Jakarta – Gelombang digitalisasi dan kecerdasan buatan (AI) menerjang dunia usaha, membawa peluang sekaligus tantangan bagi Usaha Mikro, Kecil, dan Menengah (UMKM) di Indonesia. Data Kementerian Koperasi dan UKM (Kemenkop UKM) tahun 2024 menunjukkan betapa vitalnya peran UMKM, menyumbang 61,97% terhadap Produk Domestik Bruto (PDB) nasional dan menyerap lebih dari 97% tenaga kerja.

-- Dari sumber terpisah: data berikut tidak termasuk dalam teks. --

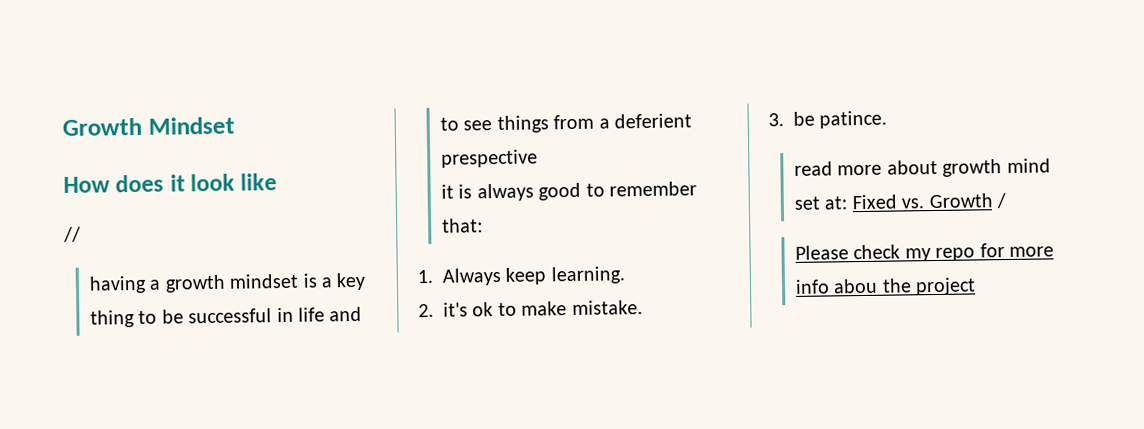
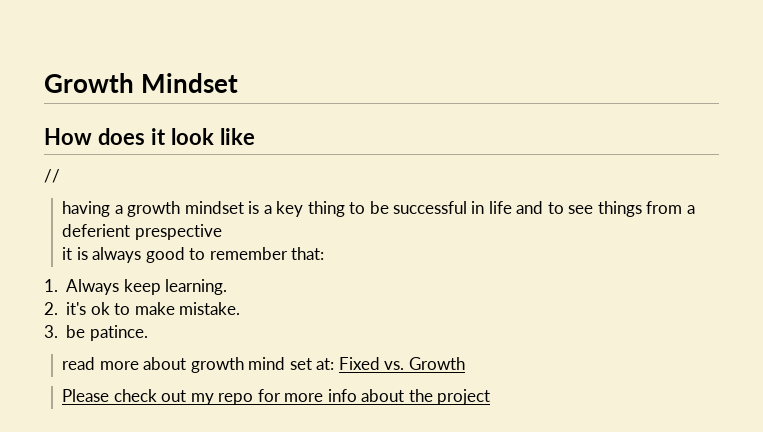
[995,193,1006,209] / -> (465, 363) none
(901, 252) none -> [161,390,187,402] out
[833,278,879,294] abou -> [361,389,405,402] about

Dalam menghadapi era baru ini, Exabytes Digital Day (EDD) hadir sebagai wadah strategis untuk mempersiapkan UMKM naik kelas dan bersaing di kancah global. EDD kembali hadir dengan inovasi yang bertujuan mendorong transformasi digital bagi jutaan pelaku UMKM di seluruh Indonesia.
"Ini bukan sekadar forum diskusi, ini adalah momentum transformasi," tegas Indra Hartawan, Vice President & Country Manager Exabytes Indonesia, di Jakarta, Senin (22/9/2025). "Kami ingin membuka akses, bukan hanya pada pengetahuan, tetapi juga kesempatan nyata agar UMKM dapat melompat ke level berikutnya dan menjadi penggerak inovasi dalam ekosistem bisnis digital."

Related Post
Indra menambahkan, melalui GROWpreneur Competition, diharapkan akan lahir lebih banyak inovator yang siap menjadi pemain kunci dalam ekonomi digital Indonesia.
UMKM didorong untuk membangun mental juara dan mengakselerasi bisnis melalui digitalisasi, dengan memanfaatkan AI sebagai senjata ampuh menghadapi persaingan yang semakin ketat.